Bernard Woolley: "Yes"
Sir Humphrey: "Are you worried about the rise in crime among teenagers?"
Bernard Woolley: "Yes"
Sir Humphrey: "Do you think there is a lack of discipline in our Comprehensive schools?"
Bernard Woolley: "Yes"
Sir Humphrey: "Do you think young people welcome some authority and leadership in their lives?"
Bernard Woolley: "Yes"
Sir Humphrey: "Do you think they respond to a challenge?"
Bernard Woolley: "Yes"
Sir Humphrey: "Would you be in favour of reintroducing National Service?"
Bernard Woolley: "Oh...well, I suppose I might be."
Sir Humphrey: "Yes or no?"
Bernard Woolley: "Yes"
Sir Humphrey: "Of course you would, Bernard. After all you told you can't say no to that. So they don't mention the first five questions and they publish the last one."
Bernard Woolley: "Is that really what they do?"
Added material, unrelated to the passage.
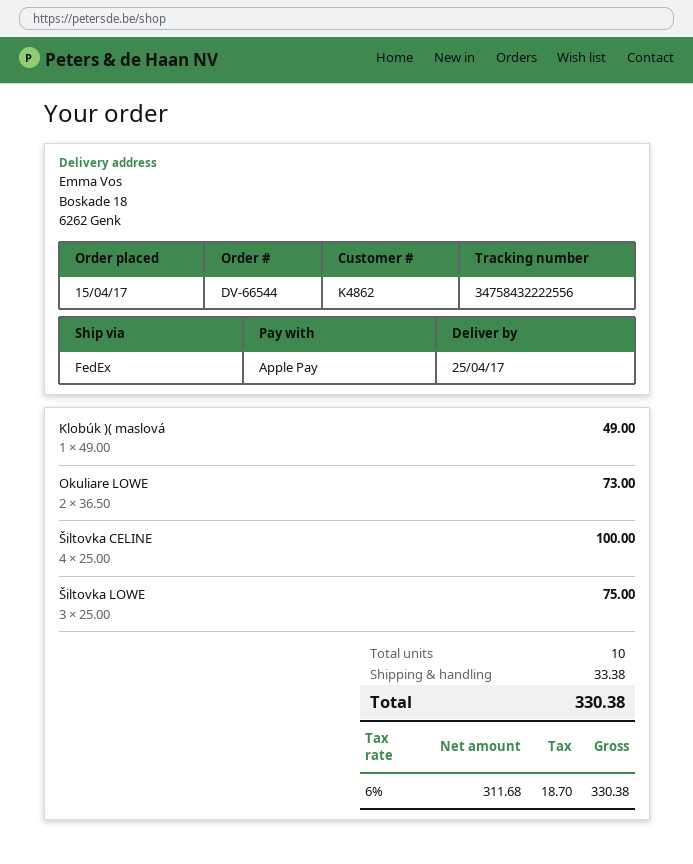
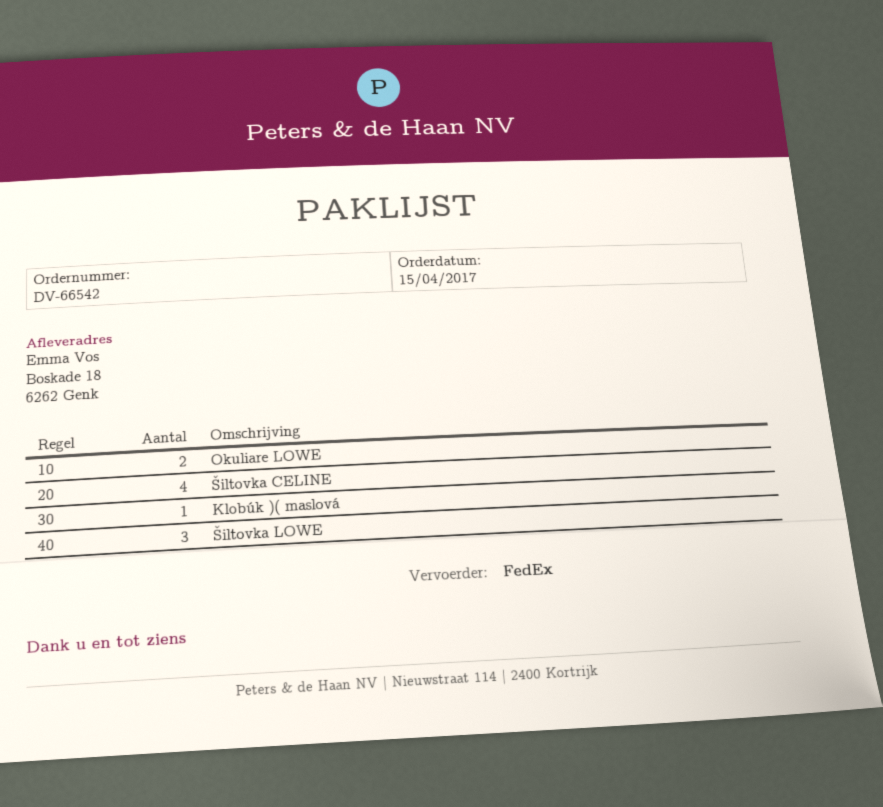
order number: DV-66544 -> DV-66542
Sir Humphrey: "Well, not the reputable ones no, but there aren't many of those. So alternatively the young lady can get the opposite result."
Bernard Woolley: "How?"
Sir Humphrey: "Mr. Woolley, are you worried about the danger of war?"
Bernard Woolley: "Yes"
Sir Humphrey: "Are you worried about the growth of armaments?"
Bernard Woolley: "Yes"
Sir Humphrey: "Do you think there is a danger in giving young people guns and teaching them how to kill?"
Bernard Woolley: "Yes"
Sir Humphrey: "Do you think it is wrong to force people to take up arms against their will?"
Bernard Woolley: "Yes"
Sir Humphrey: "Would you oppose the reintroduction of National Service?"
Bernard Woolley: "Yes"
Sir Humphrey: "There you are, you see Bernard. The perfect balanced sample."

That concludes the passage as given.